## Dataset entries
============================================================
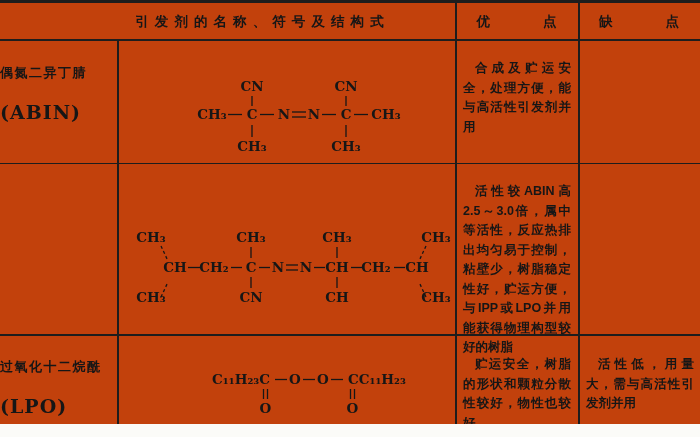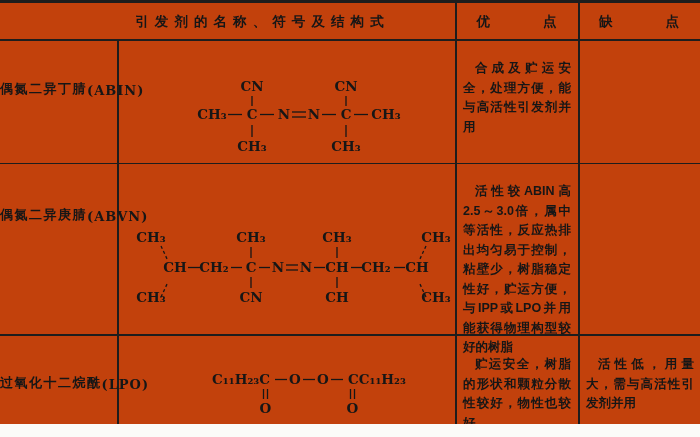"偶氮二异丁腈" .name-cell { align-items: flex-end -> flex-start; flex-direction: none -> column }
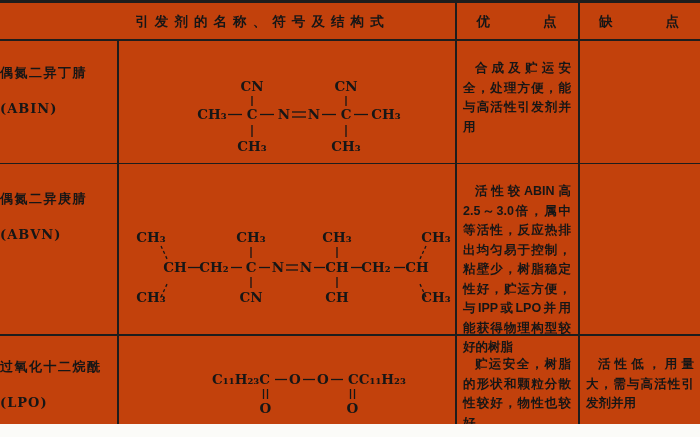"(ABIN)" .name-cell .symbol { font-size: 13px -> 19px }
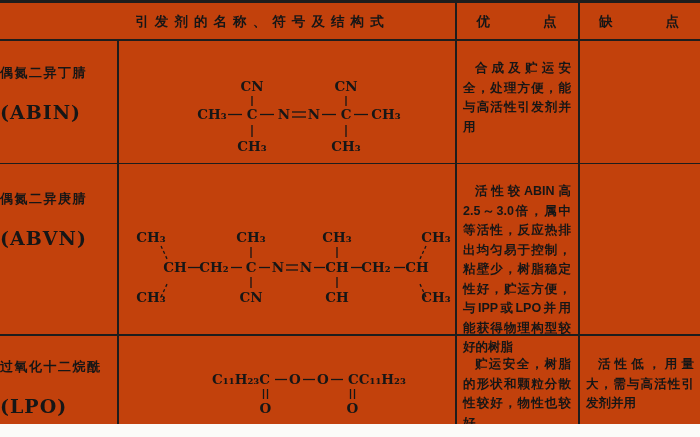"偶氮二异庚腈" div.name-cell { html: <div> <div>偶氮二异庚腈</div> <div>(ABVN)</div> </div> -> none }
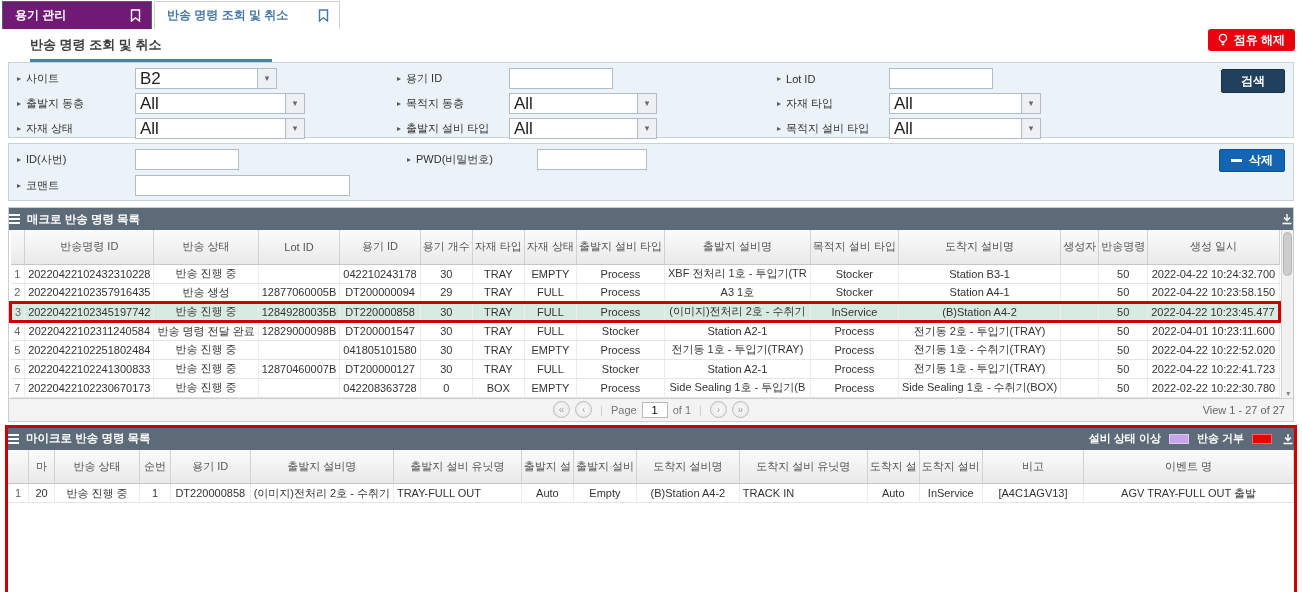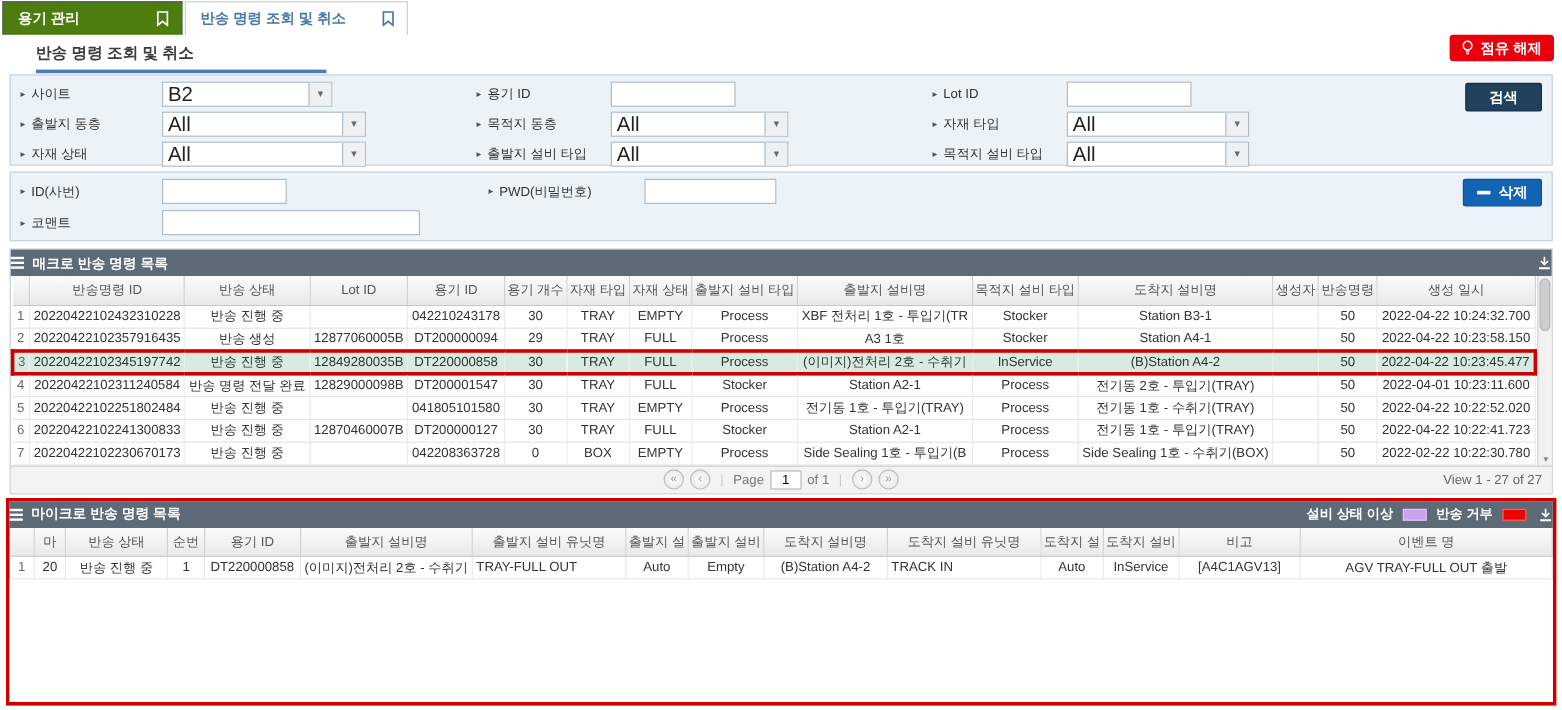"용기 관리" .tab { background: #4d7c0f -> #701a75 }
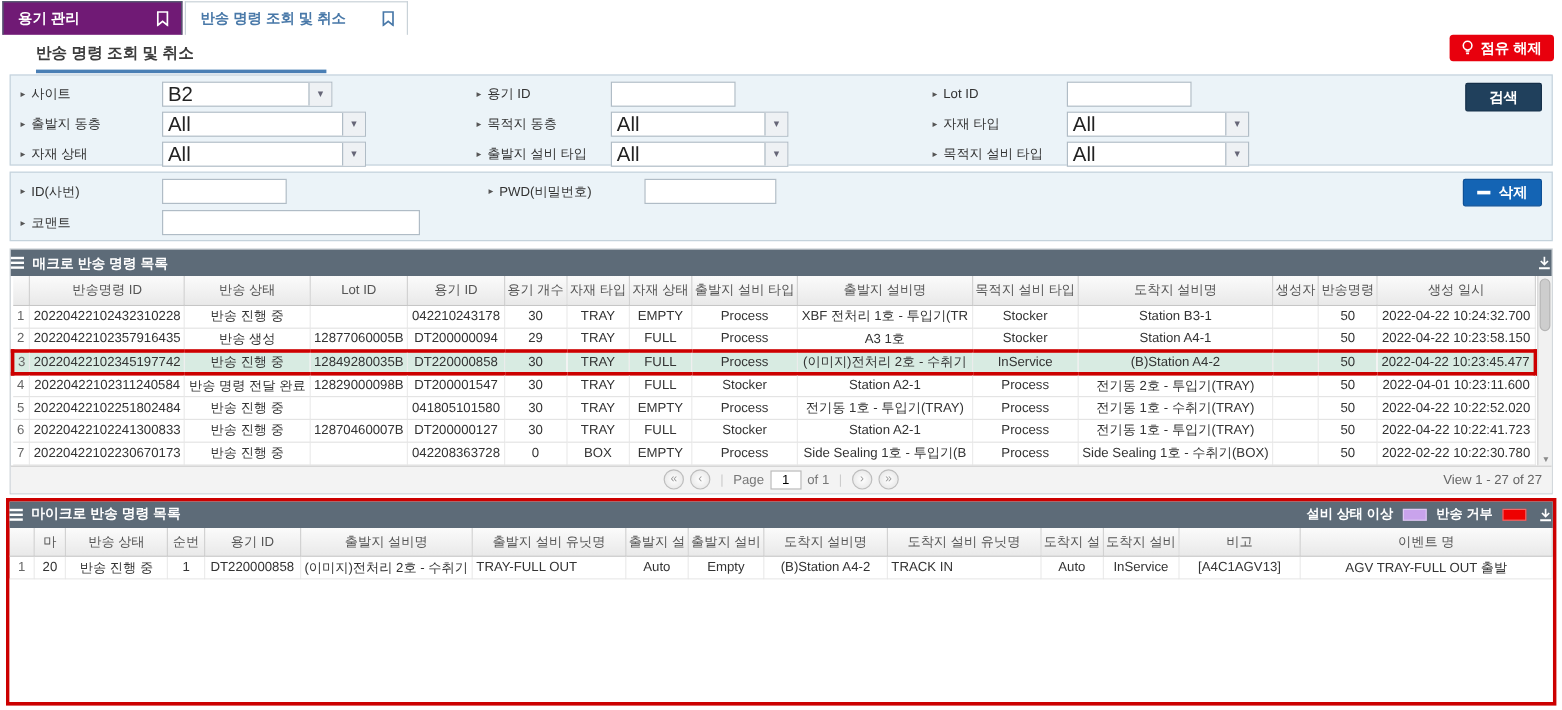"반송명령 ID" th { height: 24px -> 34px }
============================================================
## How to complete this task
Once the line containing "html: <div> <div>偶氮二异庚腈</div>" is found in the records above, it and every line after it up to the last must be repeated exactly, without pictures.

## Problem solution
"偶氮二异庚腈" div.name-cell { html: <div> <div>偶氮二异庚腈</div> <div>(ABVN)</div> </div> -> none }
"용기 관리" .tab { background: #4d7c0f -> #701a75 }
"반송명령 ID" th { height: 24px -> 34px }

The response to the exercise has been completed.